By Therezia Cooper & Tom Anderson
The Beit Hanoun (Erez) crossing is the only crossing for people who want to go directly from Gaza into the 1948 borders of Israel. People wishing to cross must apply for a permit and only a small number of permits are granted. Privileged people such as foreign journalists (who are not overly critical of Israel), NGO workers, business people and politicians are often granted permits. Other people have to go through the Rafah crossing from southern Gaza into Egypt.
The Beit Hanoun crossing is subject to frequent closures by the Israeli authorities. The terminal has been closed since the kidnapping of three Israeli teenagers in the West Bank on 12 June. This closure amounts to an act of collective punuishment against everyone in Gaza by the Israeli state.
The crossing is also the only way for hundreds of sick patients to obtain treatment. Israeli military attacks have destroyed vital services in Gaza, while the Israeli siege has prevented life saving equipment from reaching services in the Strip. See Corporate Watch’s recent briefing, Besieging health services in Gaza: a profitable business, to find out more about the effects of the siege on health in Gaza.
Corporate Watch did not apply for permission to cross through the Beit Hanoun crossing as we didn’t think that it would be granted. However, we did ask an NGO worker who was crossing to take a look at the equipment used in the terminal. The NGO worker, who wished to remain anonymous, told us:
“Coming from Israel, you first go through a private Israeli security firm check where your permit number is confirmed so that you can enter the terminal, then in the terminal you go through another Israeli security ‘border patrol’ check. Once through that you go on a long walk to the Palestinian Authority checkpoint where you’re registered, then you get into a taxi and drive just a minute to the Hamas checkpoint where another permit by the local government is checked. That’s the process for getting into Gaza.”
He told us “I saw the machine’s makes: ProVision on the full body scans, Garrett on the metal detectors.

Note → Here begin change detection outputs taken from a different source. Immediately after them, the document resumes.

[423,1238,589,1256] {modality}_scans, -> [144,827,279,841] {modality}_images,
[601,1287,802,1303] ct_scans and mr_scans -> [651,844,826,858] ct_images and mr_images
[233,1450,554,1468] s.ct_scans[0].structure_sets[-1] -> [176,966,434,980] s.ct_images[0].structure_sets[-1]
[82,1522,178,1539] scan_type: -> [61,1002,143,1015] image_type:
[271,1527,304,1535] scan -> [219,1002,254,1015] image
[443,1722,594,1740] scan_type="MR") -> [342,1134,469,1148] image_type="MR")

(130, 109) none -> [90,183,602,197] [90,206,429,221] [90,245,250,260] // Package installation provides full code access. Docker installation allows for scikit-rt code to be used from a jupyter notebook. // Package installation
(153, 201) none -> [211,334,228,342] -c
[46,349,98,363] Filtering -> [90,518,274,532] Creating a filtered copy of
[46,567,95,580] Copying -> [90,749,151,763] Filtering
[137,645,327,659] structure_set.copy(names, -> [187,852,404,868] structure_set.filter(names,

Garrett are a US-based security equipment supplier. In 2013 Corporate Watch reported that Garrett scanning equipment was being used by the police in the occupied West Bank. Garrett equipment is used by HM Court ‘Service’ in the UK. In our view, BDS campaigners should pressure HMCS to end its contract with Garrett because of its supply of security equipment used to enforce the unlawful siege of Gaza.

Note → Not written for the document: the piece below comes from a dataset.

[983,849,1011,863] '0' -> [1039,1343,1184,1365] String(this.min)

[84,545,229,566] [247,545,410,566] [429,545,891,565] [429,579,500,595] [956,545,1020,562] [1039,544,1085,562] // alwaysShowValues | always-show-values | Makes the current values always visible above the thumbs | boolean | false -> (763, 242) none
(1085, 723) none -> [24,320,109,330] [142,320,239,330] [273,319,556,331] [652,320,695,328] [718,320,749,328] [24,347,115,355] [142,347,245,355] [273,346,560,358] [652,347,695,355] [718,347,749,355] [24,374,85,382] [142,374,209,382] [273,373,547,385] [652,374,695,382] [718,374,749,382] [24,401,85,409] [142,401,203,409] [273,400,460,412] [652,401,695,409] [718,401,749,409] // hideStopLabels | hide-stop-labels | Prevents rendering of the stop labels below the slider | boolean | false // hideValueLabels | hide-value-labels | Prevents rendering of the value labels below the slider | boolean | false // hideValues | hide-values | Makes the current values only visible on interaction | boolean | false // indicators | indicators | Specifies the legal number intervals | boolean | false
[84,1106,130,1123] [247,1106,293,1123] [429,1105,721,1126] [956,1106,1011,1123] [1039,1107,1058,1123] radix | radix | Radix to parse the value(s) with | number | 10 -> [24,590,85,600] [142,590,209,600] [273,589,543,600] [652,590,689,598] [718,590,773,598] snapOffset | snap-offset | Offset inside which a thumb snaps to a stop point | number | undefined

Corporate Watch contacted Garrett with a list of questions about the use of its equipment at the Beit Hanoun crossing but received no reply.
The ProVision scanners are manufactured by L-3. L-3 is a provider of military and security products and services. According to Who Profits it supplied body scanners to the Beit Hanoun terminal via Hashmira Israel, a security company owned by British-Danish company G4S.